The system is not at stake. What is at stake is the monumental illegal empires that a coterie of depraved individuals has erected by depriving millions of others of their right to live, to breathe, to have a roof over their heads, to have two meagre meals a day, to be able to send their children to schools and their sick ones to hospitals. What is at stake is the opportunities available to a select few to continue indulging in large scale loot and plunder so that a predominant cross-section of society should remain underprivileged and deprived of the basic needs and amenities of life. What is at stake is the despicable concept of inequity and inequality that pervades the spectrum. What hurts is the deep-rooted discrimination that separates those who have abundant and those who have nothing. This vast gulf, unfortunately, has continued to increase through all the years that Pakistan has been around as an independent and sovereign country. It cannot continue any longer, and it should not. Look at the un-abating violence and the militant syndrome that have taken deep roots. Look at what human beings are doing to human beings on a daily basis. It is time it was brought to an end. Judiciary is the way out for this to happen because, if it does not come to an end in an organised manner, the only alternative is a bloodbath. Pakistan cannot afford it.
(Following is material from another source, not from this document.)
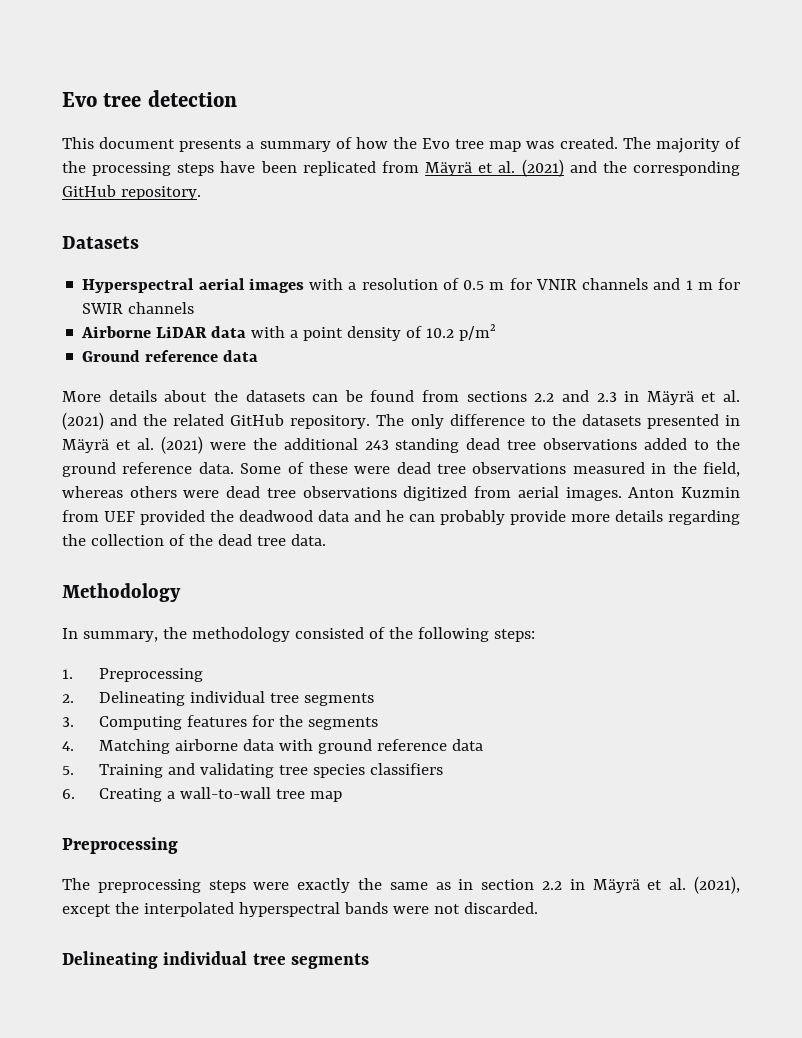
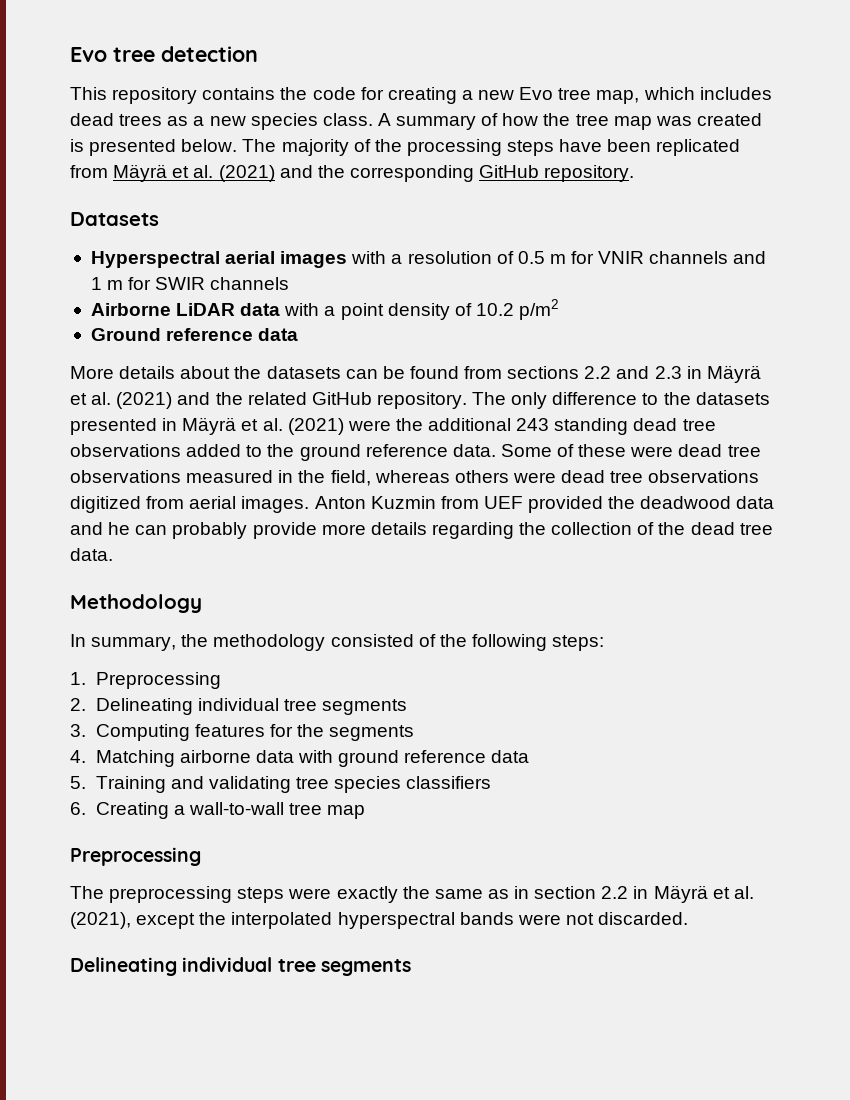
- This document presents a summary of how the Evo tree map was created.
+ This repository contains the code for creating a new Evo tree map, which includes dead trees as a new species class. A summary of how the tree map was created is presented below.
Pakistan will not last it.

While a few may be balking at the prospect of the judiciary throwing out an immoral, illegal and unconstitutional enactment, it is the bulk of the Pakistani population that awaits eagerly for this to happen and for the advent of genuine rule of law in the country. In the process, no recourse to unjustified immunities should be considered a hindrance to revive the cases written off under the NRO because, if such discrimination persists, it would only perpetuate a feeling of deprivation and injustice. That would not be the right indicator for a society to start addressing its numerous inherent aberrations including the gospel of militant philosophy that it is caught up in.